Being a twin myself I can't imagine leaving my sister, or my 'other half' as many people refer to her. Interestingly, neither could Mo Farah, but fate had other ideas. Unlike many think, he did not willingly travel thousands of miles away to pursue a career and build on the seedlings that a PE teacher spotted during his youth.
Not at all, but that is the story many believe. Whilst Mo Farah is the man, and one who put Britain back on the map for the Olympics, he is also a guy who never wanted to leave Somaliland, but don't take it from me - you really need to read his book.
Mo's autobiography is full of funny anecdotes, family stories, and interesting facts. What struck me the most, however, is how 'normal' Mo is as an individual. His athletic ability is unparalleled and whilst he is a three-time-winning Olympian, he is also just a man, who has worked extremely hard, and won the hearts of the public through sheer determination, strength, and building on his incredible talent.
Mo is extremely down to earth, and having met him in the flesh, I can honestly say he was the nicest man I've had the pleasure of meeting. He doesn't buy into the idea of 'celebrity', and permanently had a smile on his face when I met him during his book signing. Frustratingly, I was an indecipherable, high pitched mess when I met him, who couldn't control themselves in the presence of a man so talented. His smile is infectious by the way.

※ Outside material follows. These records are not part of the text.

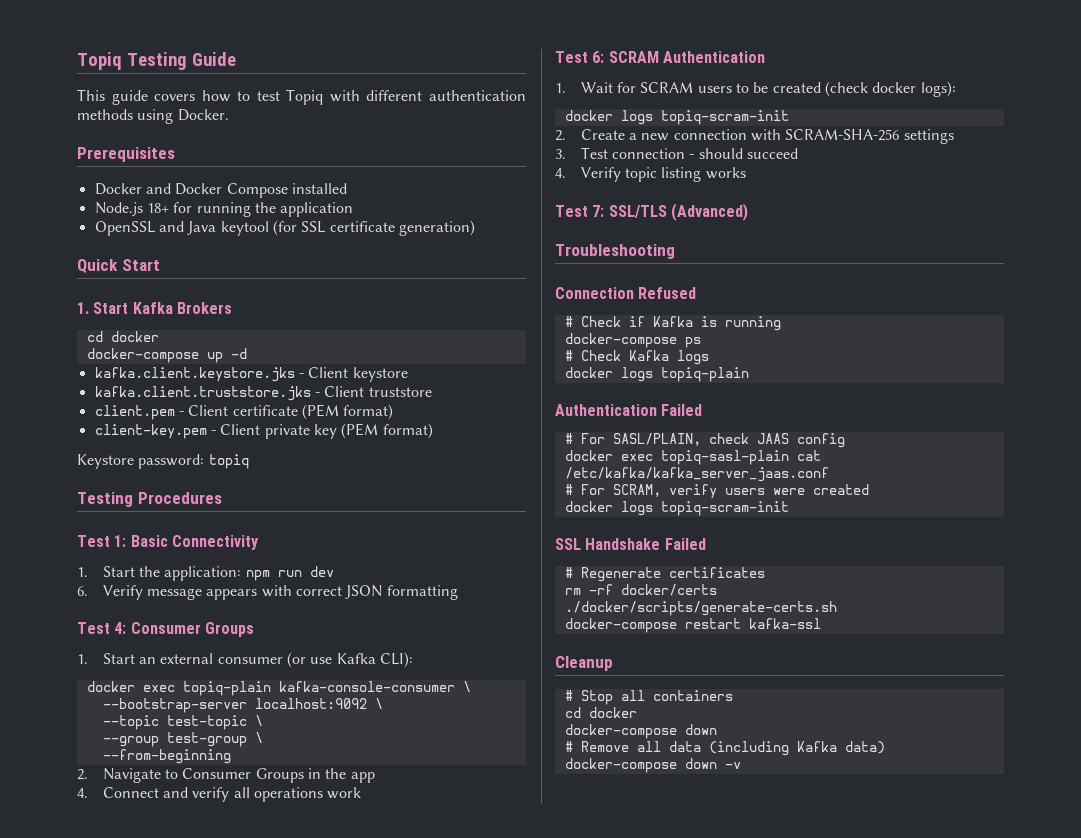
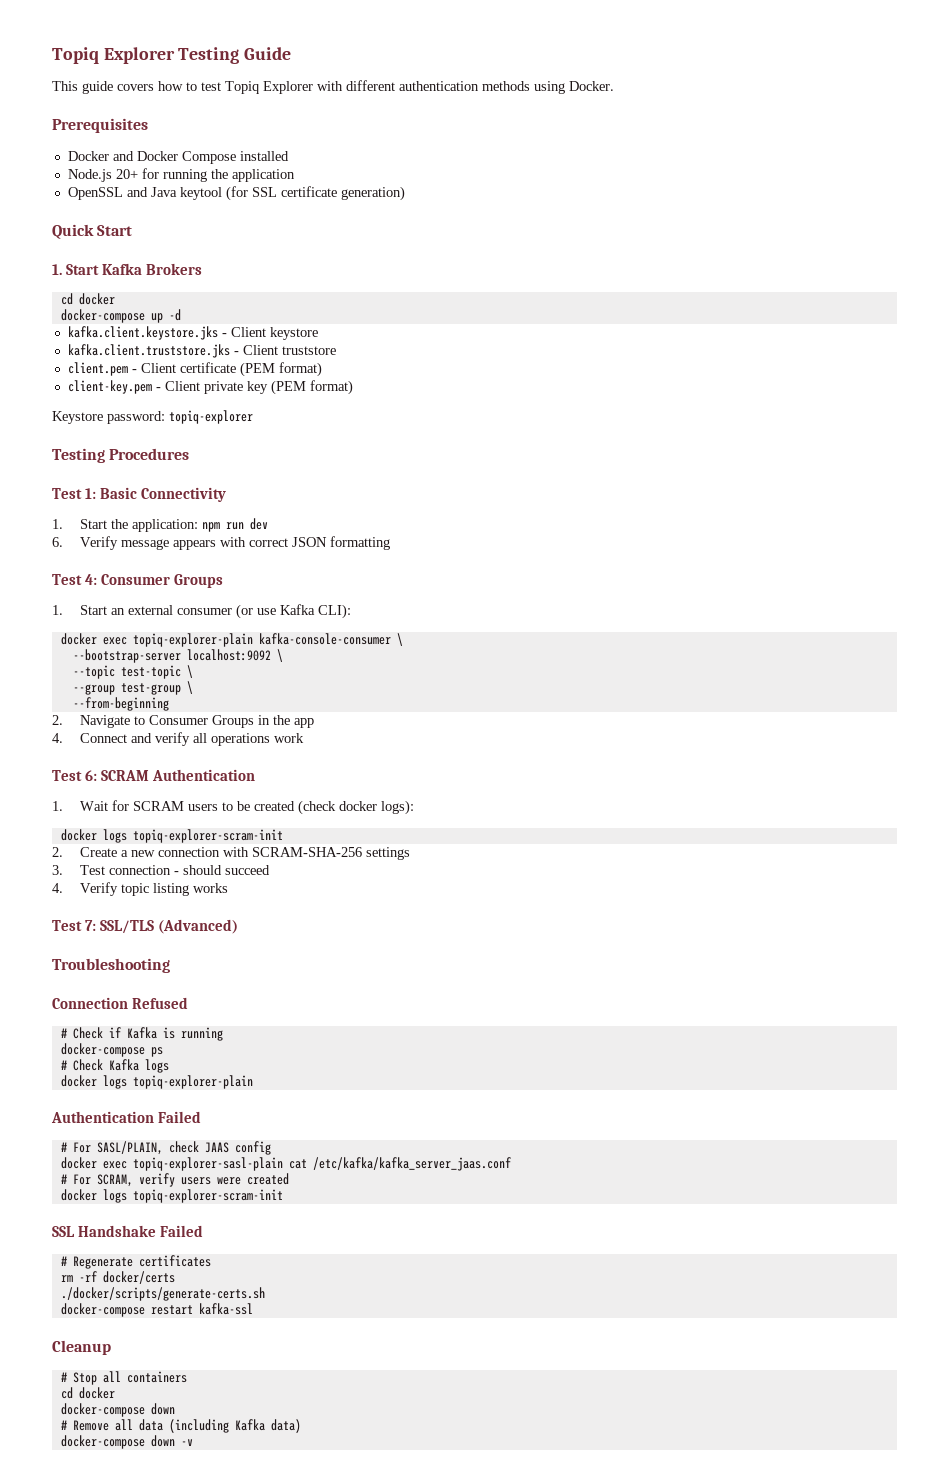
- Topiq Testing Guide
+ Topiq Explorer Testing Guide
- This guide covers how to test Topiq with different authentication methods using Docker.
+ This guide covers how to test Topiq Explorer with different authentication methods using Docker.
- Node.js 18+ for running the application
+ Node.js 20+ for running the application
- Keystore password: topiq
+ Keystore password: topiq-explorer
- docker exec topiq-plain kafka-console-consumer \
+ docker exec topiq-explorer-plain kafka-console-consumer \
  1. Wait for SCRAM users to be created (check docker logs):
- docker logs topiq-scram-init
+ docker logs topiq-explorer-scram-init
- docker logs topiq-plain
+ docker logs topiq-explorer-plain
- docker exec topiq-sasl-plain cat /etc/kafka/kafka_server_jaas.conf
+ docker exec topiq-explorer-sasl-plain cat /etc/kafka/kafka_server_jaas.conf
  # For SCRAM, verify users were created
- docker logs topiq-scram-init
+ docker logs topiq-explorer-scram-init

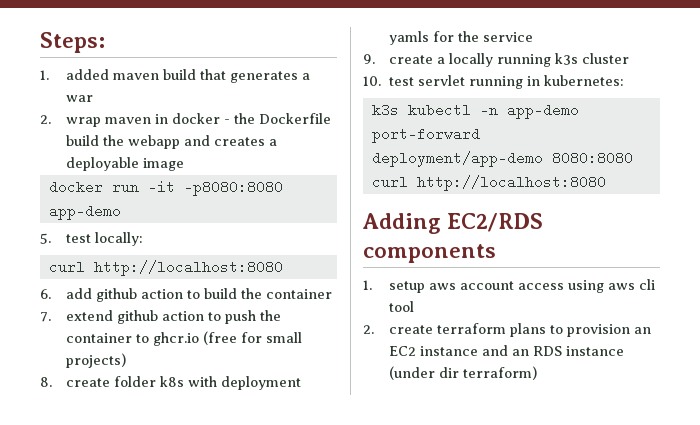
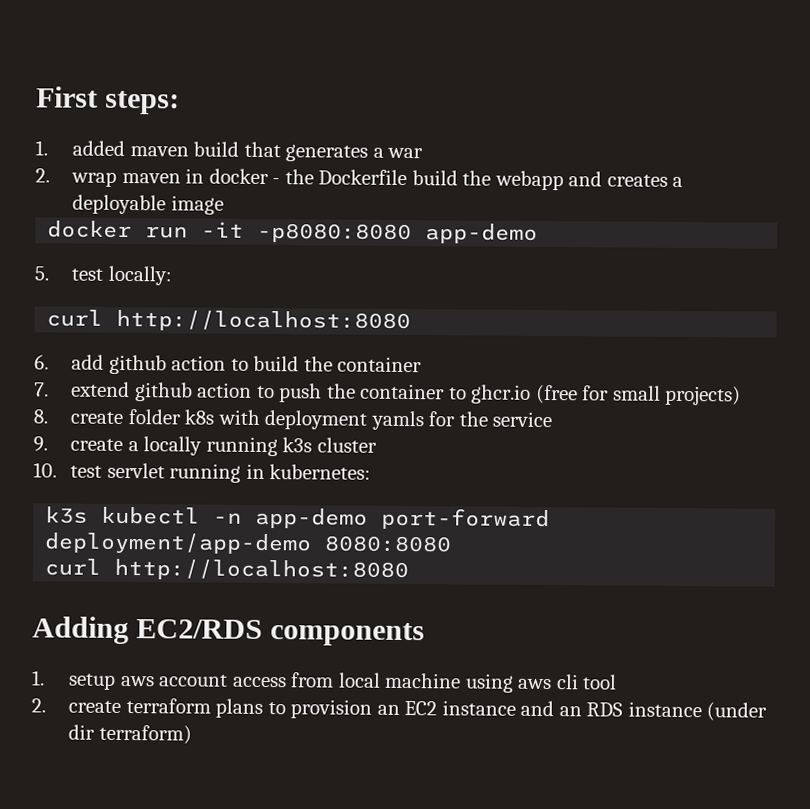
- Steps:
+ First steps:
- 1. setup aws account access using aws cli tool
+ 1. setup aws account access from local machine using aws cli tool

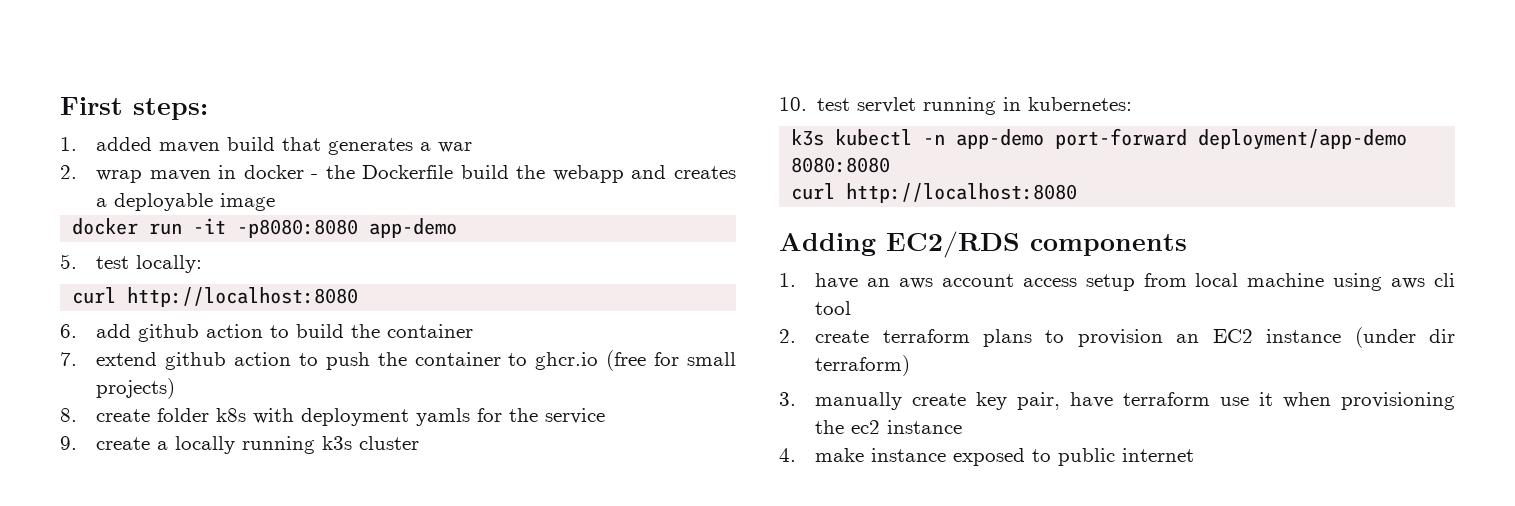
- 1. setup aws account access from local machine using aws cli tool
+ 1. have an aws account access setup from local machine using aws cli tool
- 2. create terraform plans to provision an EC2 instance and an RDS instance (under dir terraform)
+ 2. create terraform plans to provision an EC2 instance (under dir terraform)
+ 3. manually create key pair, have terraform use it when provisioning the ec2 instance
+ 4. make instance exposed to public internet

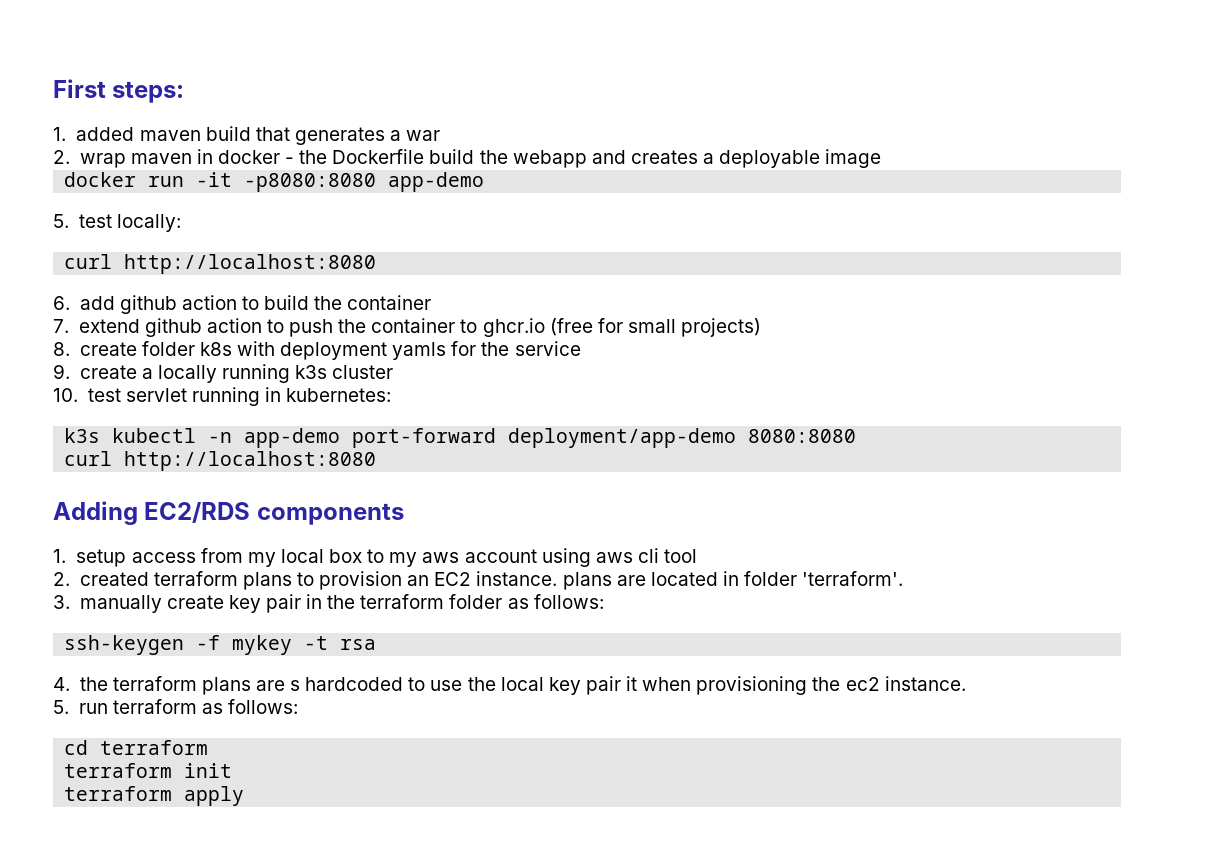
- 1. have an aws account access setup from local machine using aws cli tool
+ 1. setup access from my local box to my aws account using aws cli tool
- 2. create terraform plans to provision an EC2 instance (under dir terraform)
- 3. manually create key pair, have terraform use it when provisioning the ec2 instance
- 4. make instance exposed to public internet
+ 2. created terraform plans to provision an EC2 instance. plans are located in folder 'terraform'.
+ 3. manually create key pair in the terraform folder as follows:
+ ssh-keygen -f mykey -t rsa
+ 4. the terraform plans are s hardcoded to use the local key pair it when provisioning the ec2 instance.
+ 5. run terraform as follows:
+ cd terraform
+ terraform init
+ terraform apply

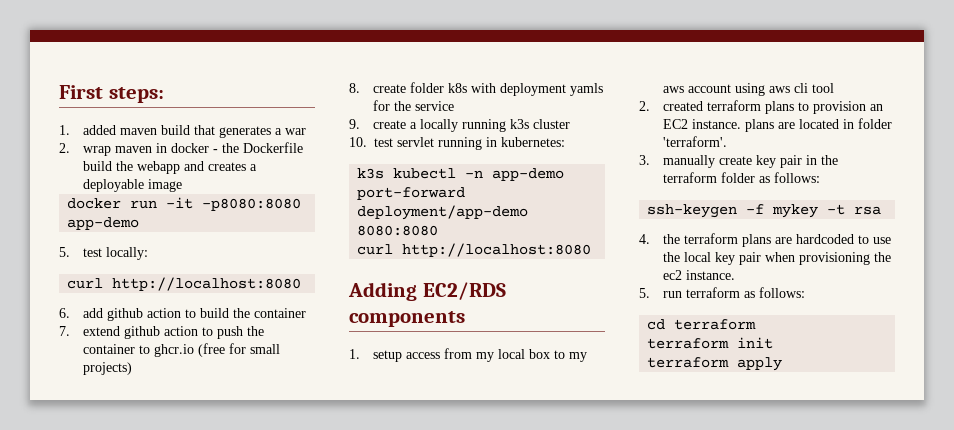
- 4. the terraform plans are s hardcoded to use the local key pair it when provisioning the ec2 instance.
+ 4. the terraform plans are hardcoded to use the local key pair when provisioning the ec2 instance.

The book marks his successes, and recognises the effect his coach had, but what really hit home is the relation with his twin brother Hasan. Mo comments on the special bond twins have, which is something I share with my twin sister. Others don't really understand it, and they never will. It's an unspoken connection, which twins share, and something which Mo Farah, and I, have in common (or at least that's what I tell myself).
While it seems Mo's the cat that got the cream, as the book states, winning gold medals is just the beginning. For the man from relatively small city Somaliland, he will forever be remembered as the man who took Britain to success in the 2012 Olympics.